R. Kaya: Ben oy kullanmadım. Ama oy kullanmayı anarşist ideallerden vazgeçiş veya temsili siyasete teslim olmak olarak görmüyorum. Madunların kendi adına konuşmasına destek sunmak, bazı insanların cezaevi koşullarından kurtulma mücadelesiyle dayanışma göstermek ve iktidarın siyasal tekerine çomak sokmak adına oy verilebilinir. Ben de bu arkadaşları gönülden destekledim. Ama hiçbir zaman temsili politikaları nihai bir mücadele yöntemi olarak görmedim ki bu arkadaşlar da öyle görmüyor zaten. Sami de “Benim oyum cezaevindeki bir tek insanın dışarı çıkmasına yarayacaksa amacına ulaşmış demektir” diyerek Van’dan blok adayı Kemal Aktaş’ı destekledi. Zozan da oy kullandı zaten. 

Z. Özgökçe:
 Ben bu süreçte oy vermemeyi düşünmedim bile. Kadın olduğu için öncelikle Aysel Tuğluk’a oy vermek isterdim ama oturduğum yerden aday olan Nazmi Gür’e oy verdim. 

‘DİYARBAKIR’DA FECİ BİR HİYERARŞİ VE KÜRT DİPLOMASİSİ VAR’

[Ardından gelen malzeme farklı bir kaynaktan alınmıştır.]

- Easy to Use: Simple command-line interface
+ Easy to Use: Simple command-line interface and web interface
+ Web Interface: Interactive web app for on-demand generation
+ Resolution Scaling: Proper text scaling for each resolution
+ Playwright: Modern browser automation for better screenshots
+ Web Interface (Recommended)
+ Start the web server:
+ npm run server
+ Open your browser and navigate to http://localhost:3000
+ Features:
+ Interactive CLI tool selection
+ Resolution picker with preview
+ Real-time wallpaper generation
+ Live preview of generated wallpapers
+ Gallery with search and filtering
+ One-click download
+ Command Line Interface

- Son soru, neden Diyarbakır değil de Van?

R. Sterk:
 Bu işi başlatan arkadaşların Vanlı olması bir etken ama böyle devam etmesi için bir gerekçe değil. Kürt siyasetinin merkezi, algılardaki başkenti olan Diyarbakır’da feci bir hiyerarşi ve Kürt diplomasisi söz konusu. Buranın artık kurtarılacak bir şeyi kalmamış. Diyarbakır’da olduğu kadar Van’a modernizm girmedi. Bu anlamda Van bayrak çekmiş bir noktaya gelsin diye de mücadele veriyoruz. Ayrıca, Van’ın alternatif bir durumu da var. Kendilerine anarşist demeseler de kendi aralarında başka bir tahayyülleri olan doktorlar var. Onlar da bir dergi çıkarıyor.